Le parquet de Bayonne a décidé d'interjeter appel suite à la relaxe récemment prononcée en faveur de cinq kinésithérapeutes d'un cabinet situé à Urrugne. La Caisse primaire d'assurance maladie (Cpam) estime avoir été victime d'une escroquerie s'élevant à 140 000 euros entre janvier 2021 et janvier 2024.
Le tribunal de Bayonne a jugé que les accusations portées contre les kinés n'étaient pas fondées, mais ce jugement sera maintenant réévalué par la cour d'appel de Pau. La date de l’audience n’a pas encore été fixée.

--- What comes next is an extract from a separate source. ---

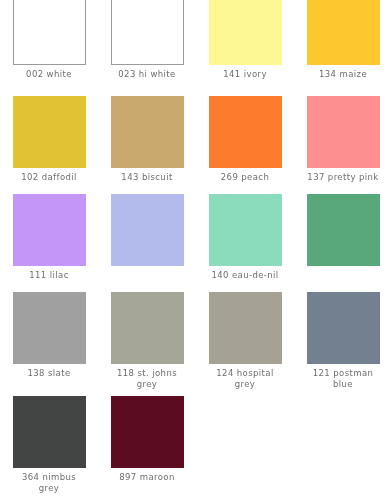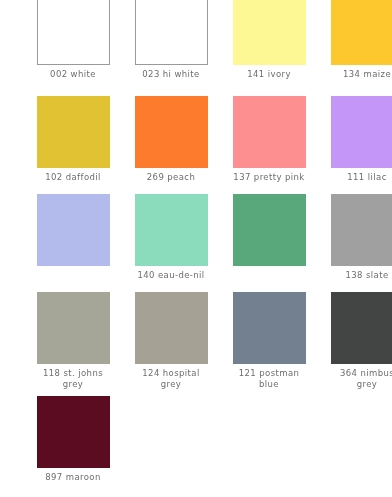"002 white" #swatch-grid { padding-left: 24px -> none }
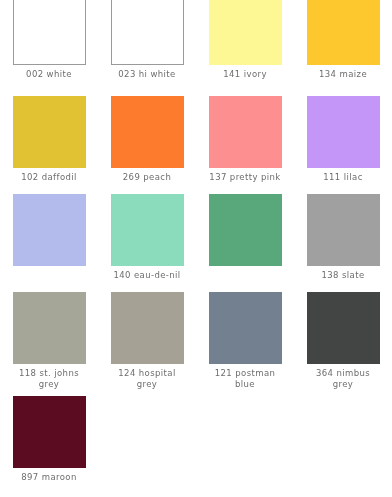"143 biscuit" div.swatch-cell { html: none -> <div> <div></div> <div>143 biscuit</div> </div> }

Une question de facturation inappropriée
La Cpam avait relevé que les professionnels facturaient deux actes par patient, alors qu'ils ne réalisaient qu'un seul acte lors des consultations. Cette pratique aurait conduit à une fraude significative. L'avocat de la principale accusée, Me Jon Bertizberea, a défendu que « toutes les prescriptions de soins avaient été respectées » et que « la qualité des soins » était en jeu. Son argument a été entendu par le tribunal, qui a mis en doute la matérialité des infractions.
Les remplaçants sous les projecteurs
Pourtant, l’avocate de la Cpam, Me Sophie Serrano, a une opinion divergente, affirmant que « les choix des kinés ne doivent pas être transférés à la charge financière de la sécurité sociale ». Les praticiens sont également accusés d'avoir facturé des actes réalisés par des remplaçants non déclarés auprès de la Cpam, une situation qui aggrave la complexité de cette affaire.
Tous les acteurs auront l'occasion de présenter leurs arguments dans ce nouvel épisode juridique qui interroge la régulation des soins en France. L'éventualité d'un second procès pourrait en effet transformer cette affaire en un sujet d'actualité majeur, représentant des enjeux importants en matière de santé publique.